El sistema clasifica automáticamente cada estudio como “No referible”, cuando el ojo está sano o presenta lesiones leves, o “Referible”, cuando detecta signos de una enfermedad moderada o avanzada que requiere evaluación especializada. Además, genera un mapa de calor que señala las zonas de la imagen que motivaron la clasificación, iluminando lesiones como microhemorragias, exudados o manchas algodonosas.

“El núcleo de Retinar es un algoritmo de inteligencia artificial entrenado mediante redes neuronales que clasifica las imágenes en dos categorías muy claras: referibles y no referibles”, explica Larguía. Agrega que esa clasificación “permite priorizar rápidamente a quienes necesitan ser evaluados por un especialista”.

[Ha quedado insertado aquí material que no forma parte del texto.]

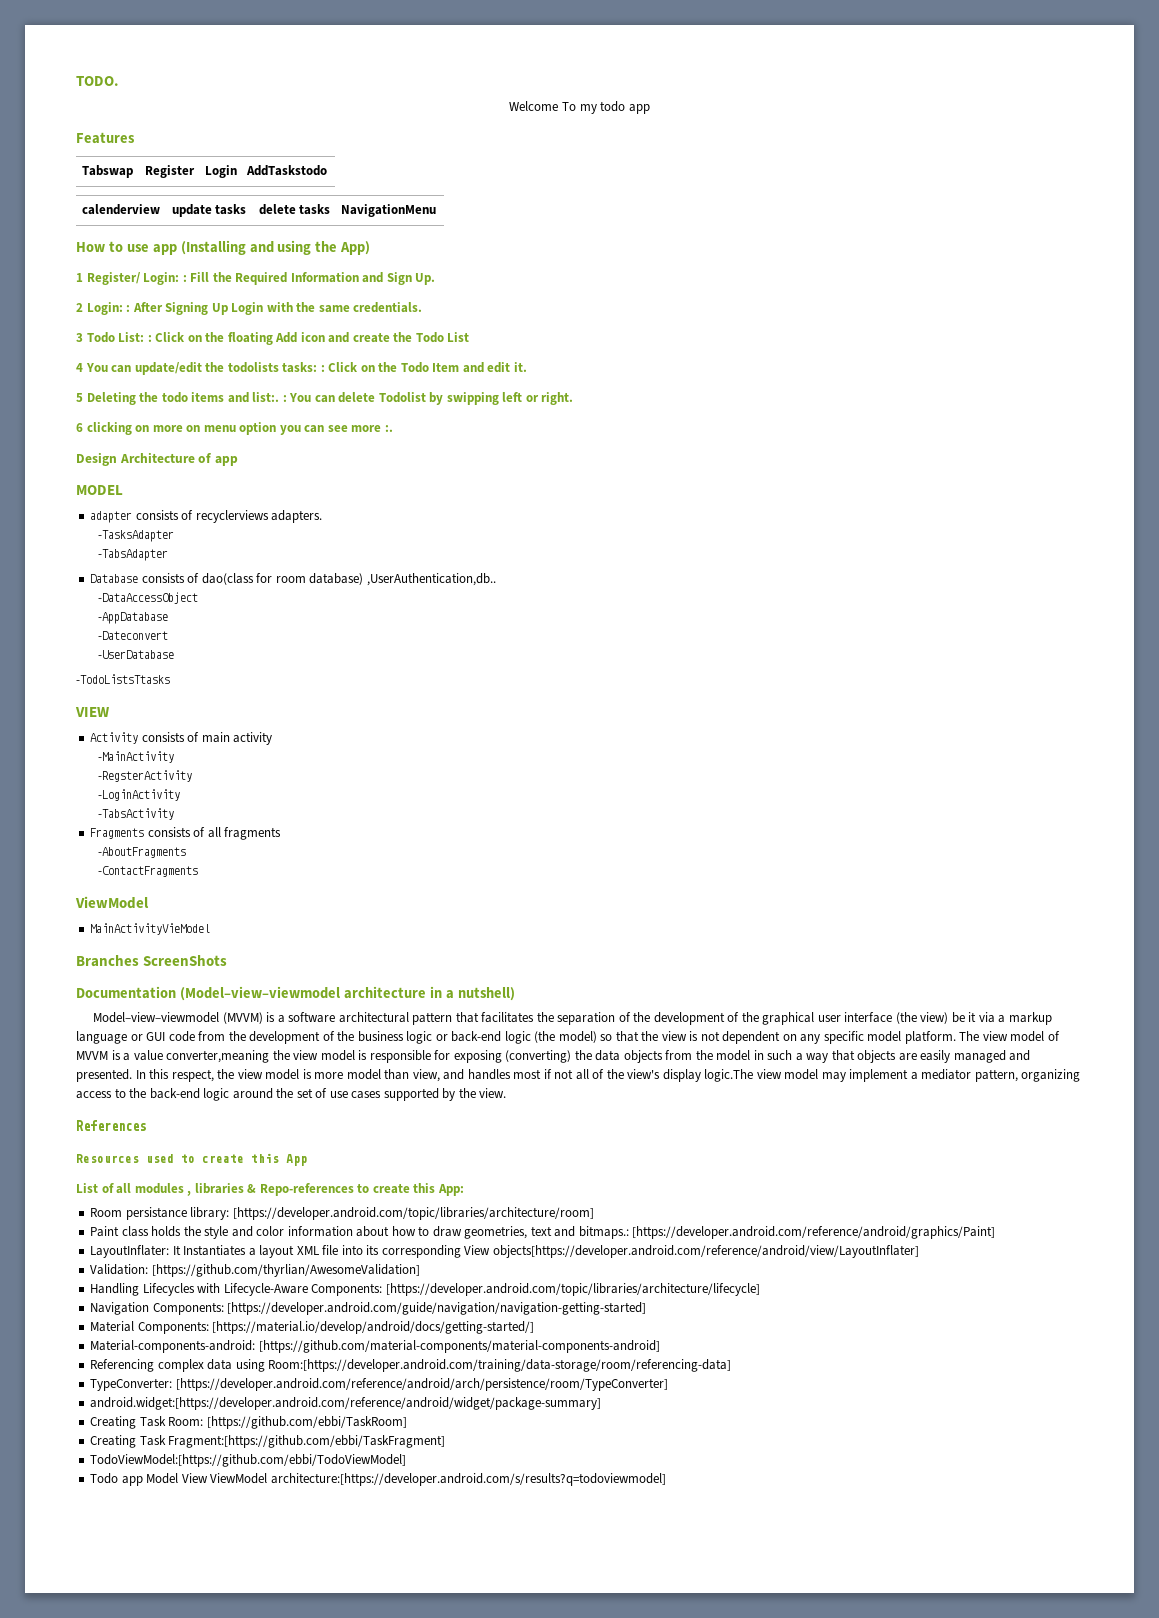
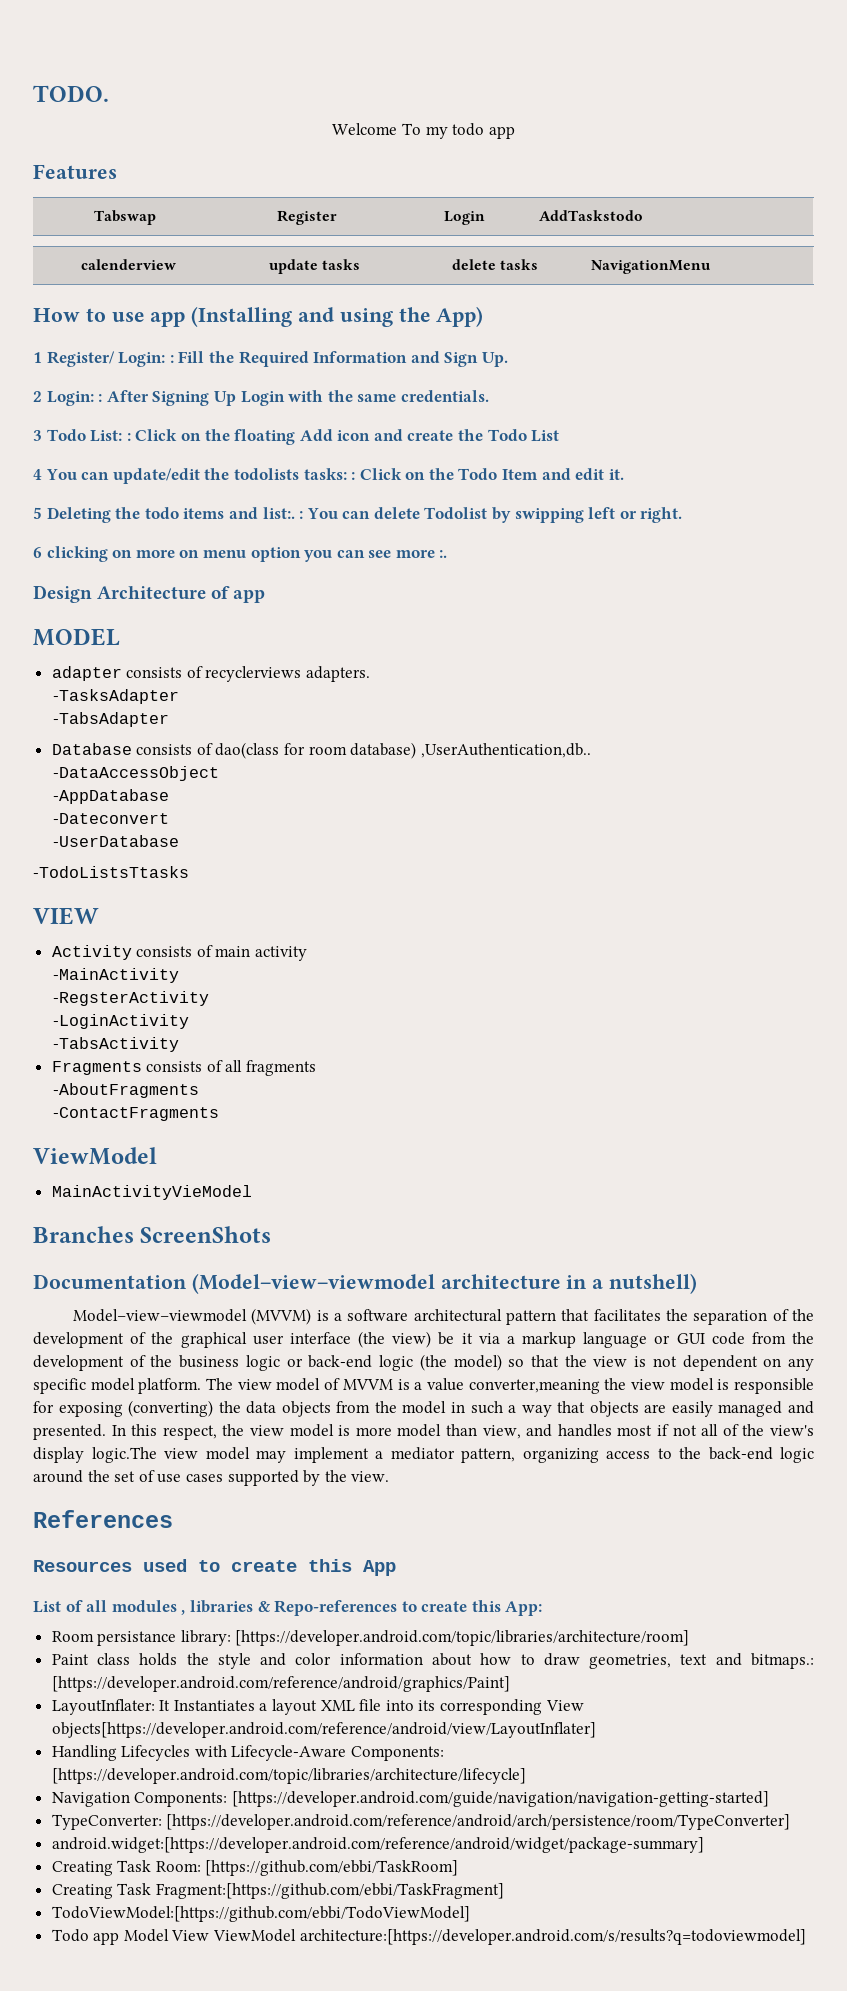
[90,1264,420,1277] // Validation: [https://github.com/thyrlian/AwesomeValidation] -> (596, 1730) none
[90,1321,535,1334] [90,1340,660,1353] [90,1359,732,1372] // Material Components: [https://material.io/develop/android/docs/getting-started/] // Material-components-android: [https://github.com/material-components/material-components-android] // Referencing complex data using Room:[https://developer.android.com/training/data-storage/room/referencing-data] -> (769, 1799) none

La médica enfatiza que la herramienta no reemplaza el criterio profesional. “El rol de Retinar es asistir y priorizar a los pacientes referibles. La decisión clínica final siempre depende del oftalmólogo, que confirma el diagnóstico, determina la gravedad de la enfermedad y define el tratamiento”, señala.

Sin falsos negativos

Uno de los resultados más relevantes del proyecto fue la validación obtenida durante la implementación territorial. Al comparar las clasificaciones realizadas por la inteligencia artificial con la evaluación de la oftalmóloga informante, el sistema alcanzó 100% de sensibilidad, es decir, no registró falsos negativos entre los casos evaluados. En otras palabras, no dejó sin identificar a pacientes que requerían derivación.

Para los investigadores, esa capacidad abre la posibilidad de reorganizar la atención oftalmológica. En lugar de depender exclusivamente de consultas presenciales con especialistas, los centros de atención primaria podrían realizar el tamizaje localmente y derivar únicamente a quienes realmente necesitan estudios o tratamientos de mayor complejidad. De esa forma, el tiempo del oftalmólogo se concentra en los casos de mayor riesgo.

La iniciativa continúa evolucionando. Desde noviembre, el equipo incorporó 19 nuevas funcionalidades, lanzó cinco versiones actualizadas de la plataforma, presentó los resultados en congresos científicos, envió un trabajo para un premio internacional y avanza en el proceso de aprobación ante la ANMAT. Paralelamente, desarrolla un manual de implementación para facilitar que otras provincias puedan replicar el modelo.